I know this all from direct testing. The normalizer applies a minimum 5x gain which does not really standardize voice volumes, it is just a flat minimum gain applied to everyone. It actually forces some users to be louder than the others by not allowing them to reduce their gain. These users also have distorted voices because their mic gain becomes the inverse of the crest factor of their voice (#4166) when the compressor is active.

The normalizer threshold is already a gain setting, it is just so confusing to use because it updates only when clipping, and it is the inverse of gain (gain = 1/threshold). Users give up trying to use it because it doesn't update responsively, they can't apply a gain of less than 5, and it is backwards from the typical "left-to-right = more" logic.

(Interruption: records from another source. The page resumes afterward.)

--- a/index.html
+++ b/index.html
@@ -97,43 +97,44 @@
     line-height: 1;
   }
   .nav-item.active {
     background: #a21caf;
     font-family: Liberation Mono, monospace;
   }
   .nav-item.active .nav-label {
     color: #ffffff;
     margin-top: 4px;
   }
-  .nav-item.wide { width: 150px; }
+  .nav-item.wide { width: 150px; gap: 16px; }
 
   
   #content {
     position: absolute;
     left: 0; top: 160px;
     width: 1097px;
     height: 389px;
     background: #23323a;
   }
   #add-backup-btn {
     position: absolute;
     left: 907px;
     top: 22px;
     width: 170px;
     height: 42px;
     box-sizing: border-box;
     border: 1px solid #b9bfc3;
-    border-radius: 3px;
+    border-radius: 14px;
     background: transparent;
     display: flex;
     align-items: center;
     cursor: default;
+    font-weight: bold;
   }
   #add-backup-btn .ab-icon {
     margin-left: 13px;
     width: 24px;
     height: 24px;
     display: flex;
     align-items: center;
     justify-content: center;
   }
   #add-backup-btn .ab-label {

Adding an extra gain control just to fill in the missing 1-5x gain area will increase confusion. We don't need 2 sliders to control 1 parameter. If the normalization threshold slider were a gain slider and the gain was updated responsively, users would have much less confusion. If a separate gain control is added, then the normalization threshold slider is actually no longer useful and can just be left at 100%, unless the >5x gain limitation is serving some purpose.

Limiting gain to no less than 5x can serve a useful purpose, in that it forces users to maintain at least 5x headroom on their mic before it goes to Resonite. This forces them to leave enough headroom in their Windows controls to avoid frequent clipping during conversation. However this should be more of a suggestion because it simply won't work for some users.